According to Ms Bound, the Office of the Privacy Commissioner is aware of the process and is satisfied it meets the requirements of the Privacy Act. For its part, the MSD is closely monitoring the changes.


Service centre security challenges

Asked more generally about the major challenges of securing government service centres, Ms Bound stated that safety of staff and clients is the absolute priority – “no one should come into a Work and Income office and feel threatened or scared.”

“Every week we see 38,000 clients face to face and take 144,000 calls. In the vast majority of cases, we’re able to see and help people without any issues,” she said. But it is the nature of WINZ’s portfolio that some cases are trickier than others.

“As part of our day-to-day work, we do deal with people who are vulnerable, who are frustrated, with issues ranging from mental health to family breakdowns and job loss. It can be tense and we know it’s not easy to ask for help. We’ll always do our best to help people who need it. Treating people with respect and understanding is absolutely key for us to be able to do our job.

“But we need to make it clear that threatening behaviour is not okay. With real people behind every threat and security incident recorded, it has real impact beyond the numbers on paper.”


Post-Ashburton developments

Safety of service centre staff and clients has been top-of-agenda at MSD since the 2014 Ashburton WINZ shootings, and a raft of measures have been undertaken to secure against the recurrence of such an event.

In the days immediately following the Ashburton tragedy, said Ms Bound, the Ministry contracted additional security guards for each site and adopted a ‘zero-tolerance policy’ towards abusive and threatening behavior. The ministry also commissioned Deloittes to complete an independent security review.

“The independent security review was undertaken in two phases,” she explained.
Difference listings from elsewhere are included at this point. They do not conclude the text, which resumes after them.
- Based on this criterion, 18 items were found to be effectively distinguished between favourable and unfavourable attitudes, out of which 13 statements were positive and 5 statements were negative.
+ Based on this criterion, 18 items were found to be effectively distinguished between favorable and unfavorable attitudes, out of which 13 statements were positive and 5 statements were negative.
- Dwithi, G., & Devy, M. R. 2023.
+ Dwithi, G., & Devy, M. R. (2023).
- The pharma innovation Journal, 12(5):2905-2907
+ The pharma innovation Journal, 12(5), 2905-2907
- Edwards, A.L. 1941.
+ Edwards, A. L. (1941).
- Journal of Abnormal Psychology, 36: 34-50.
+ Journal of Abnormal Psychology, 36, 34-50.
The first phase focused on reviewing the physical environment in MSD’s public facing service sites, this was released on 26 September 2014. The second phase took a broader look at security at the Ministry, and was released on 10 February 2015.

A Security Response Programme was established to consider the findings of the review and implement changes across the ministry.
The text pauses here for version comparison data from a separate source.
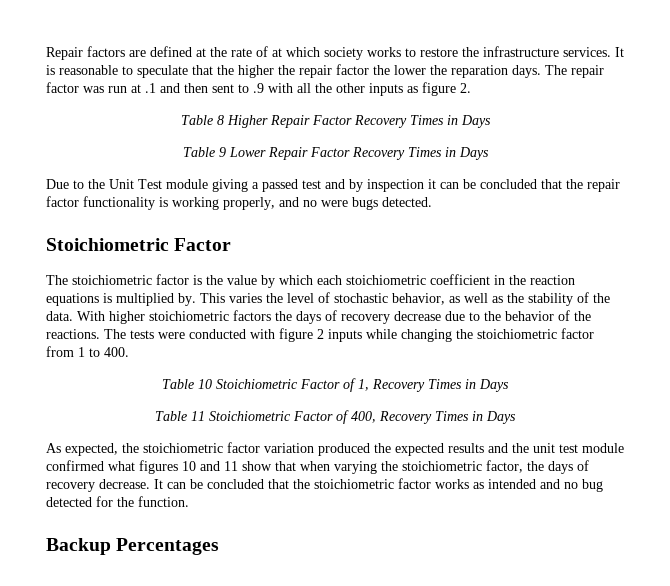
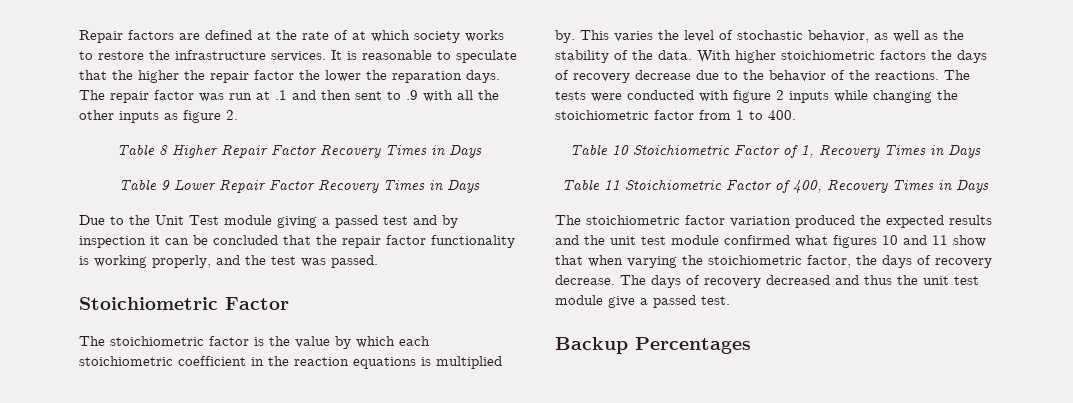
- Due to the Unit Test module giving a passed test and by inspection it can be concluded that the repair factor functionality is working properly, and no were bugs detected.
+ Due to the Unit Test module giving a passed test and by inspection it can be concluded that the repair factor functionality is working properly, and the test was passed.
- As expected, the stoichiometric factor variation produced the expected results and the unit test module confirmed what figures 10 and 11 show that when varying the stoichiometric factor, the days of recovery decrease.
+ The stoichiometric factor variation produced the expected results and the unit test module confirmed what figures 10 and 11 show that when varying the stoichiometric factor, the days of recovery decrease.
- It can be concluded that the stoichiometric factor works as intended and no bug detected for the function.
+ The days of recovery decreased and thus the unit test module give a passed test.

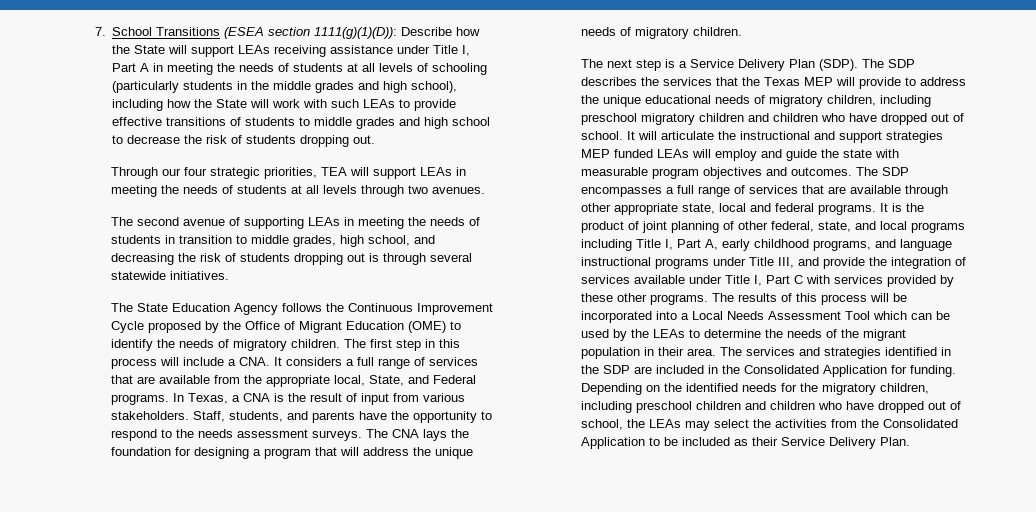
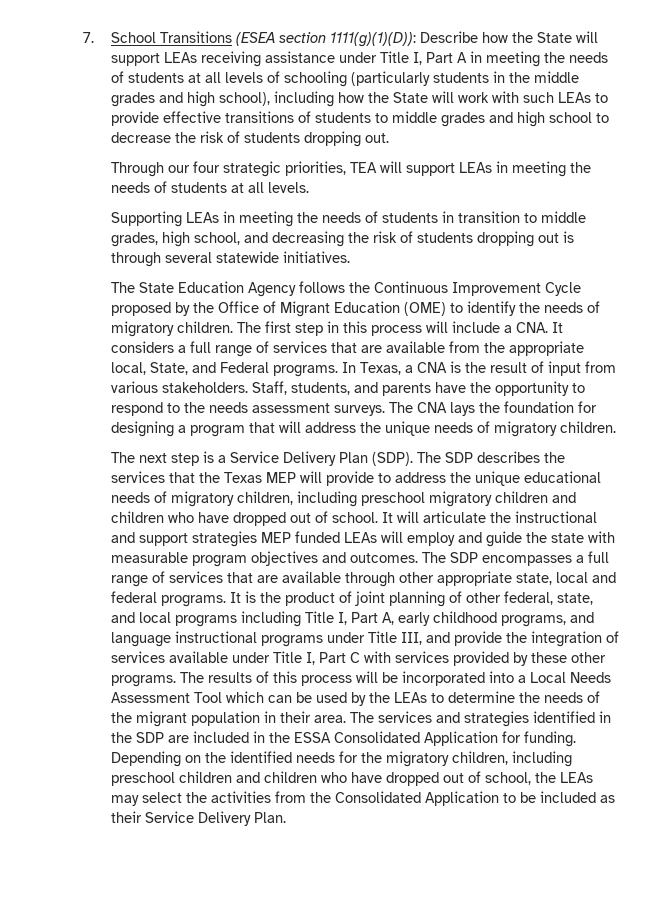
- Through our four strategic priorities, TEA will support LEAs in meeting the needs of students at all levels through two avenues.
- The second avenue of supporting LEAs in meeting the needs of students in transition to middle grades, high school, and decreasing the risk of students dropping out is through several statewide initiatives.
+ Through our four strategic priorities, TEA will support LEAs in meeting the needs of students at all levels.
+ Supporting LEAs in meeting the needs of students in transition to middle grades, high school, and decreasing the risk of students dropping out is through several statewide initiatives.
- The services and strategies identified in the SDP are included in the Consolidated Application for funding.
+ The services and strategies identified in the SDP are included in the ESSA Consolidated Application for funding.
Following a WorkSafe investigation into the tragedy, the ministry was charged under Section 6 of the Health and Safety in Employment Act 1992.  “The Ministry filed a guilty plea, to help bring some closure for everyone impacted,” said Ms Bound, “especially those in Ashburton.”

In April 2016, the Health and Safety at Work Act (HSWA) 2015 came into force, creating stronger obligations on employers. “While many of our health, safety and security processes remained current under the new Act,” she said, “we have provided comprehensive training to staff on proactively identifying and managing risks and strengthened our duty of care with our contractors and suppliers.”

According to Ms Bound, further health, safety and security changes have been introduced by the Security Response Programme, as a result of the WorkSafe prosecution and the introduction of the HSWA, and as the needs of MSD’s business change.

Evergreen International NZ won the $80 million contract in 2014 to supply security services to MSD, just six months after the private equity-owned firm acquired the Tyco-owned Armourguard Security business in New Zealand for $1. At that time, the ministry employed around 162 guards at 144 WINZ sites.

The national two-year plus two-year contract covers the provision of security guards, monitoring of security and fire alarms in ministry offices and Child Youth and Family homes, and support for monitoring systems.

It also requires security guards to be dispatched with CYF employees in family homes, transition sites and in transit and to help in delivering "trespass notices and warning letters to clients". Guards also sit in on some family group conferences. Monitoring services include bedroom, intruder detection and fire alarm systems in dozens of CYF family and supervised group homes.